Indem sie ihre Unterröcke hinten anhob, setzte sie sich aufs Bett, um die Stiefel anzuziehen. „Mistdinger“, knurrte sie leise und wünschte sich sehnlichst das Geld, um sich passende Stiefel zu kaufen. Aber sie konnte ja froh sein, wenn die Sohlen durchhielten, bis sie wieder Geld zum Besohlen übrig hatte …
Die Schnürsenkel waren bereits abgenutzt und sie musste sie vorsichtig binden, um sie nicht zu zerreißen.
Jetzt den schwarzen Überrock und die schwarze Jacke. Ihre Finger waren etwas steif und so machte es ihr einige Probleme, die kleinen Knöpfchen vorne zu schließen.
Eine vornehme Lady müsste man sein, dachte sie. Dann hätte ich jetzt eine Zofe, die sich dieser kleinen Teufelsdinger annimmt …

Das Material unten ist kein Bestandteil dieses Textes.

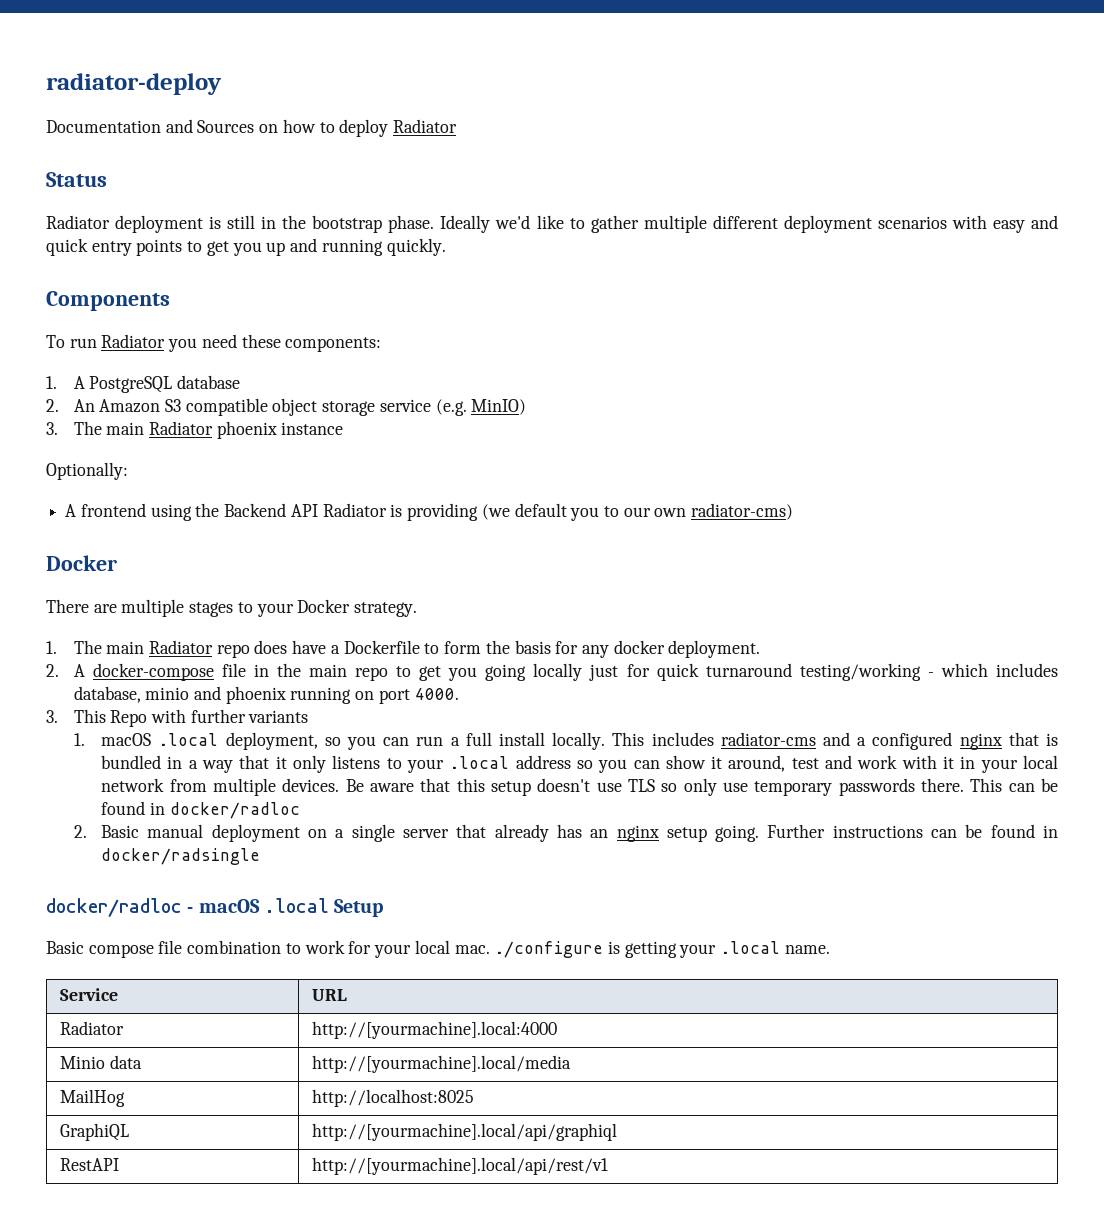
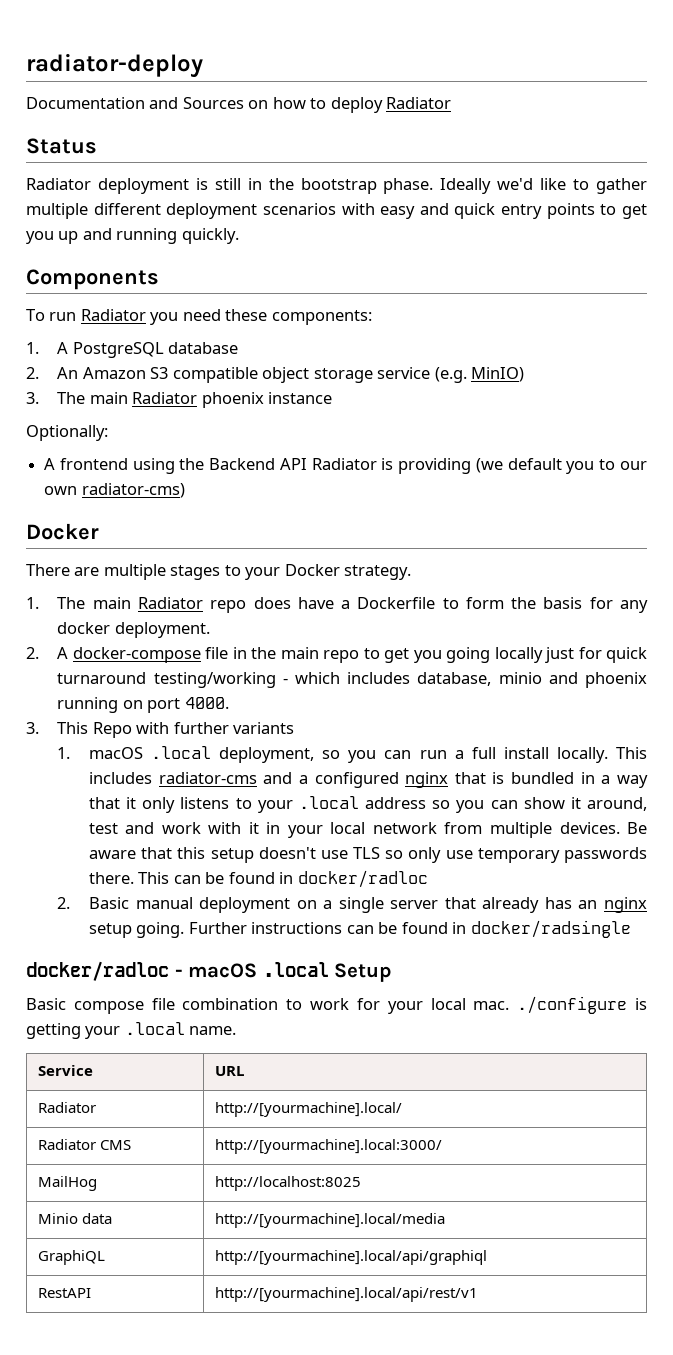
[311,1021,557,1039] http://[yourmachine].local:4000 -> [215,1102,403,1117] [38,1139,132,1150] [215,1139,443,1154] [38,1176,98,1191] [215,1176,362,1191] http://[yourmachine].local/ // Radiator CMS | http://[yourmachine].local:3000/ // MailHog | http://localhost:8025
[59,1089,125,1107] [311,1089,474,1107] // MailHog | http://localhost:8025 -> (446, 1220) none

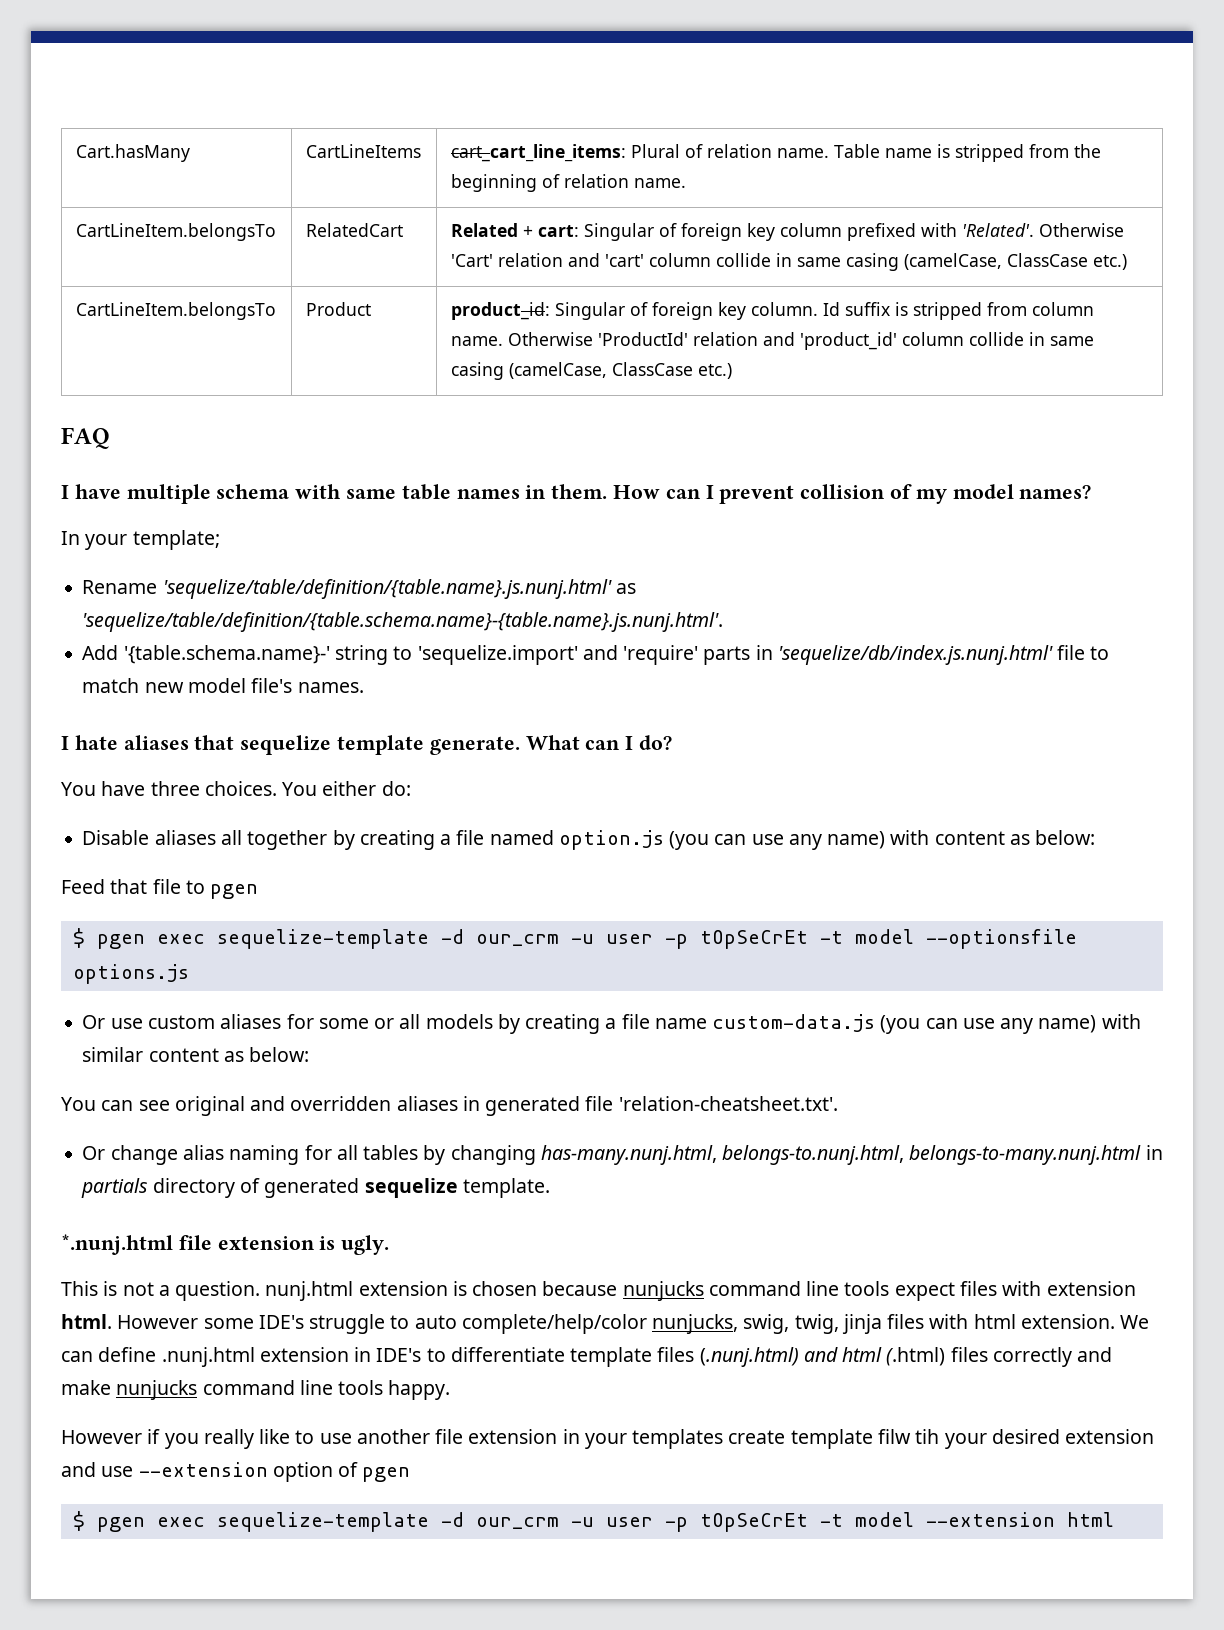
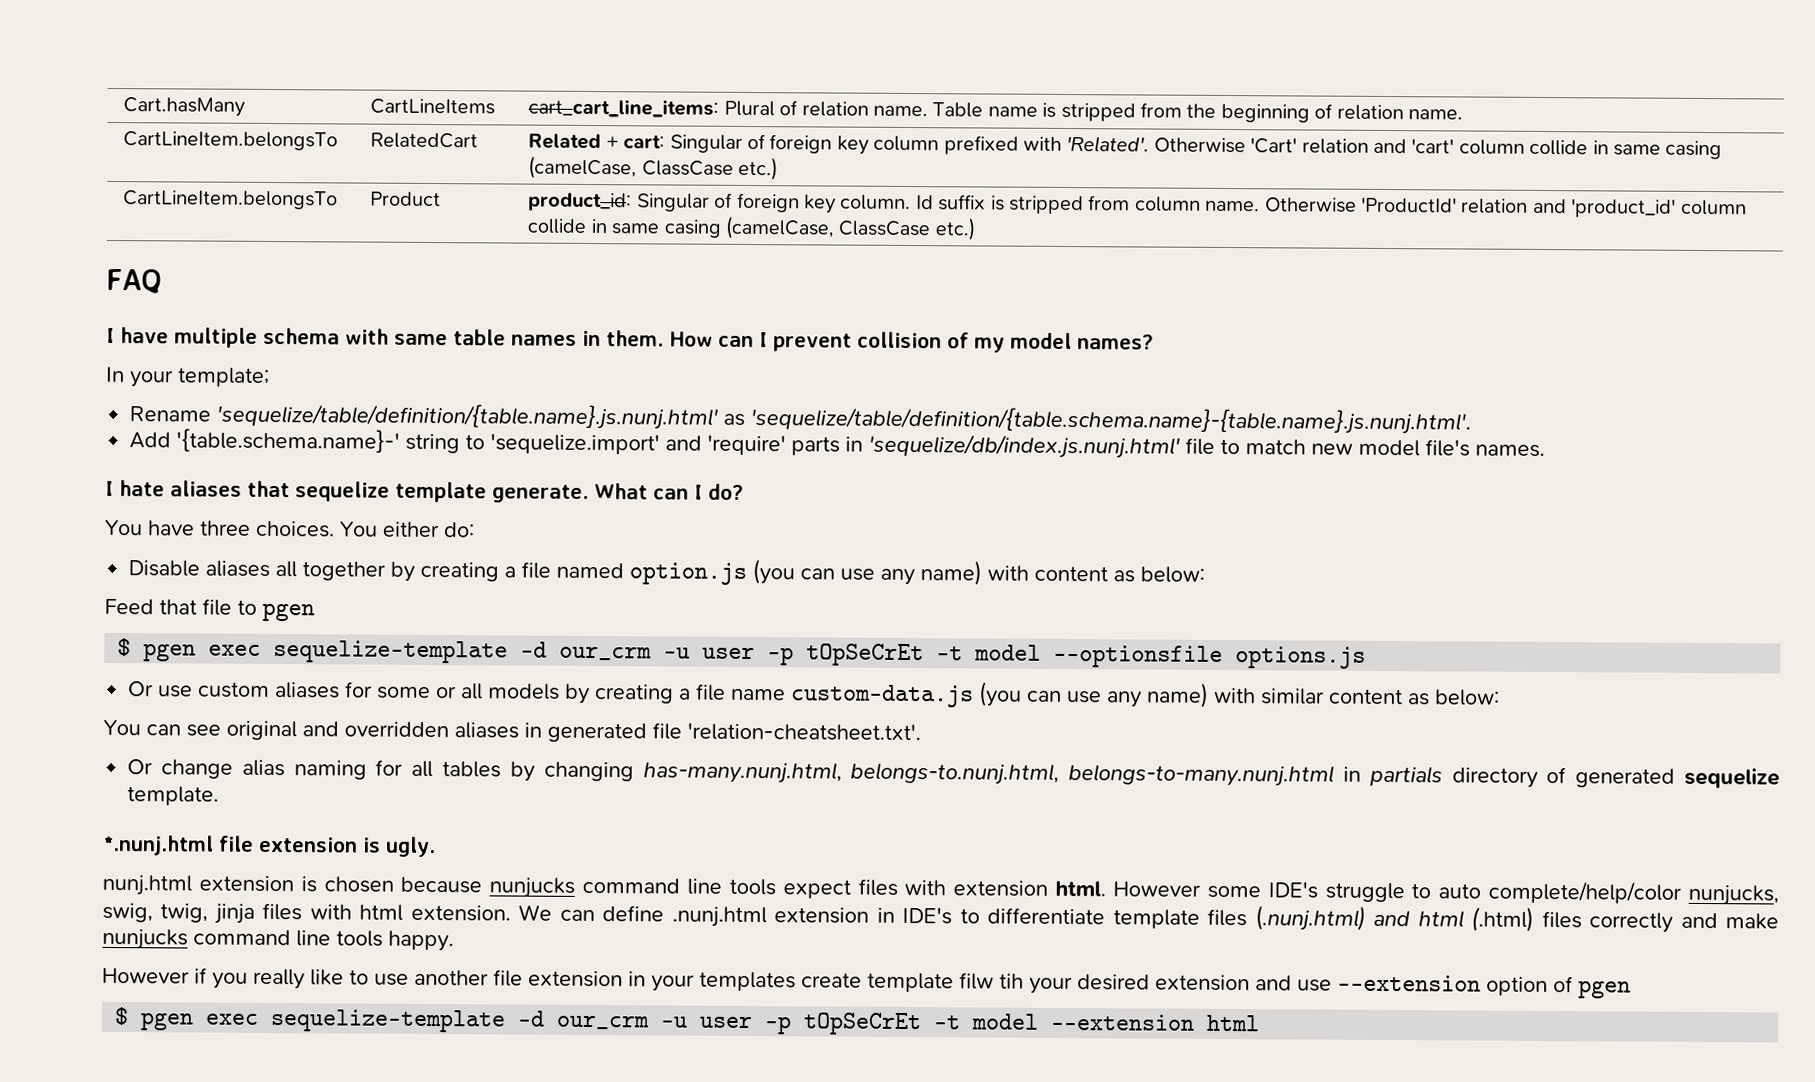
[61,1281,261,1301] This is not a question. -> (436, 847) none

Harris Frau hatte bestimmt eine.
Ein Ruck ging durch Elizabeth hindurch und eine düstere Wolke hatte sich schlagartig in ihrem Herzen gebildet. Ob er verheiratet war? Sie rief sich sein Bild vor ihr inneres Auge und suchte seine linke Hand nach einem Ehering ab. Sie konnte keinen entdecken. Aber möglicherweise hatte sie auch nur nicht darauf geachtet und deswegen bot ihre Erinnerung ihr jetzt kein Bild von seiner Hand.
Natürlich – ein Mann in seinem Alter und seiner Position musste einfach verheiratet sein.
Ihr Herz zog sich zusammen und verursachte einen dumpfen Schmerz, den sie nicht verstand. Warum stimmte sie dieser Gedanke nur so traurig?
Sie setzte vor dem lediglich aus einer größeren Scherbe bestehenden Spiegel ihre Haube auf und band sie unter dem Kinn fest. Dann das Cape um die Schultern.
Elizabeth straffte die Schultern. Ein langer, harter Tag lag vor ihr. Wenn auch nicht zu vergleichen mit dem Tag, der vor so vielen anderen Frauen ihrer Schicht lag, die in die Fabrik gehen mussten und gleichzeitig noch eine Horde Kinder versorgen.
Sie wollte gerade zur Tür gehen, als sie den näherkommenden Singsang eines Zeitungsjungen vernahm.
„Was ruft der da?“, sagte sie laut und ging eilig zu ihrem Fenster. Es war trüb vom Ruß und so musste sie es öffnen, um besser zu sehen und zu hören.
„Das Schlachten geht weiter! Panik in Whitechapel!“ Das Schlachten geht weiter? Sie war wie elektrisiert.
Sie hatte Recht gehabt! RECHT!!!!
Grundgütiger! Der Mörder hatte weitergemacht!
Mit fliegenden Röcken eilte sie die kleine hölzerne Stiege ins Erdgeschoss und verließ so schnell sie konnte das Haus.
„Was rufst du da, Junge?“ Sie hielt den kleinen, dürren Burschen an der Schulter fest.
„Hat es noch einen Mord gegeben?“ Sie war atemlos und ihr Gesicht glühte vor Aufregung.
„Kaufen se sich halt ne Zeitung, Miss!“, gab er missmutig zurück.
Elizabeth ließ ihn los. Das Geld hatte sie nicht. Mit der über den ersten Mord hatte sie sich schon bis an die Grenzen ihrer Möglichkeiten gebracht.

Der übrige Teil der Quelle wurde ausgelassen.